The journey undertaken is fraught with difficulties, not least that of language. Even the title of the book is problematic, as the term ‘diversity’ instantly signifies [Page x]particular and very different issues to individuals. It is used in multiple ways, but increasingly at the time of writing as synonymous with minority ethnicity. Our intention is to focus on diversity in a much broader sense; that is, the rich plurality of characteristics found in staff within education. This reflects the experience of leaders, who in their work generally relate to individuals, the people who form the staff of their organisation, each of whom may have multiple identities which shift over time. They do not primarily respond to groups such as ethnic minorities or to women or to those with disabilities or of minority sexual orientation.
The structure of the volume reflects the intellectual journey undertaken. We move from exploring the pressures and incentives to consider diversity to the national and organisational action this has evoked and the psychological frameworks for understanding individual response. We focus on the contribution of feminists and those engaged with minority ethnicity to consider whether single or multiple perspectives are helpful. We then move on to formulate aims for educational leaders. Finally, we consider what change might be needed in both the theory and practice of leadership. Chapters 1–3, 6, 7 and 9 were written by Jacky Lumby. Marianne Coleman wrote Chapters 4, 5 and 8. Both of us commented fully on drafts of all chapters.

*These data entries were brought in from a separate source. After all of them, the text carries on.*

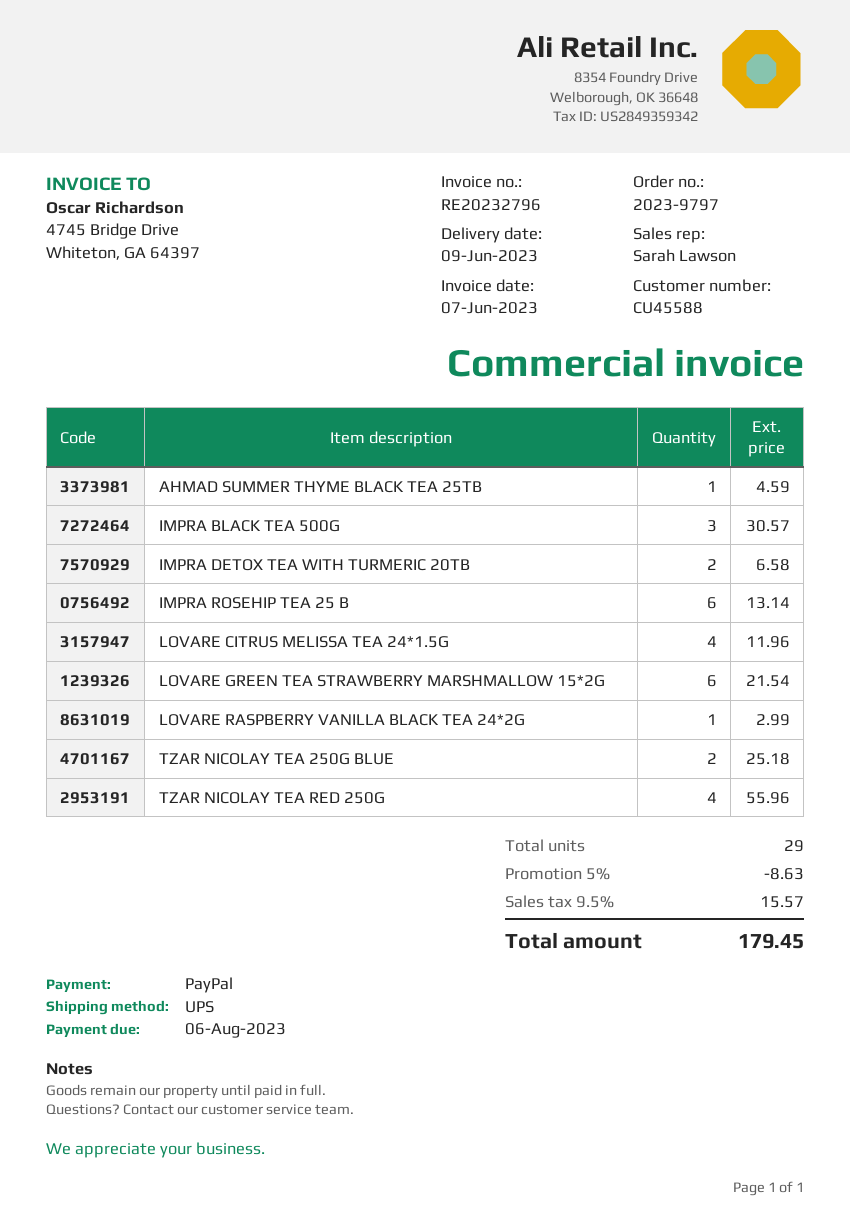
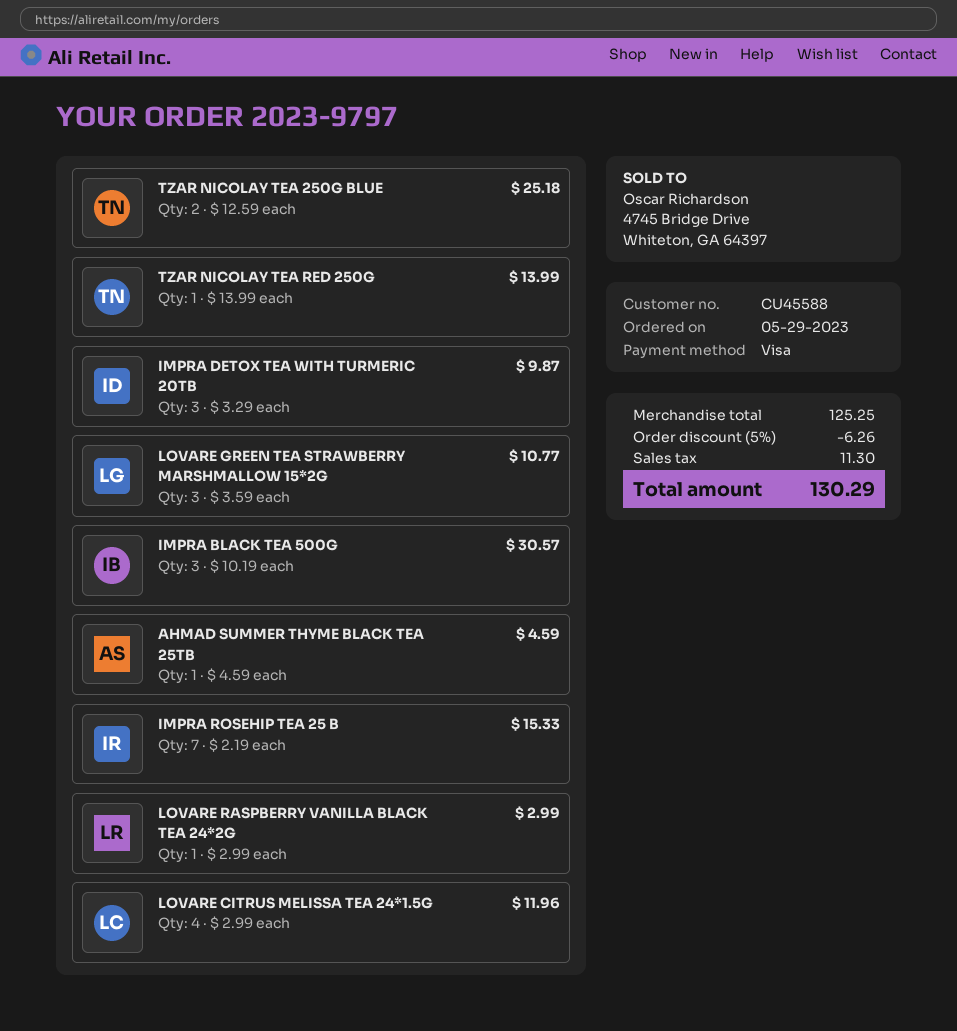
payment method: PayPal -> Visa
IMPRA DETOX TEA WITH TURMERIC 20TB: 2 for 6.58 -> 3 for 9.87
IMPRA ROSEHIP TEA 25 B: 6 for 13.14 -> 7 for 15.33
LOVARE GREEN TEA STRAWBERRY MARSHMALLOW 15*2G: 6 for 21.54 -> 3 for 10.77
TZAR NICOLAY TEA RED 250G: 4 for 55.96 -> 1 for 13.99
discount: 5% = 8.63 -> 5% = 6.26
tax: 15.57 -> 11.30
total: 179.45 -> 130.29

The book is international in perspective in that it draws on literature from many countries throughout the globe. However, it does not and could not adequately reflect the abundant variation in context, issues and ethical/spiritual stance. For example, we are aware that the premise that equality and inclusion are desirable is not necessarily shared in all societies. We are particularly aware that the degree of discrimination and the detriment which follows is qualitatively different in some parts of the world and we have not been able to encompass such issues as they deserve. The volume largely reflects the orientation of Anglophone countries and we acknowledge this. Very many books are needed to address the full range of relevant issues throughout the world. This one volume makes a contribution but cannot encompass all that it would be desirable to address.
We would like to thank a number of people for their help. Marianne Lagrange at Sage was a supportive commissioning editor. Colleagues at the University of Lincoln and the London Institute of Education have over time taught us much. Alma Harris, Marlene Morrison, Krishan Sood and Daniel Muijs worked on the ‘Leading Learning’ research project, which provides some of the data used in the volume. David Middlewood and Ann Briggs made helpful comments on a draft of Chapter 6. We also pay tribute to each other, for determination to stick to the task and to work through differences in perspective. The journey has been demanding but exhilarating, and we hope that in response readers will be stimulated to reflection and to action in this most crucial endeavour of education.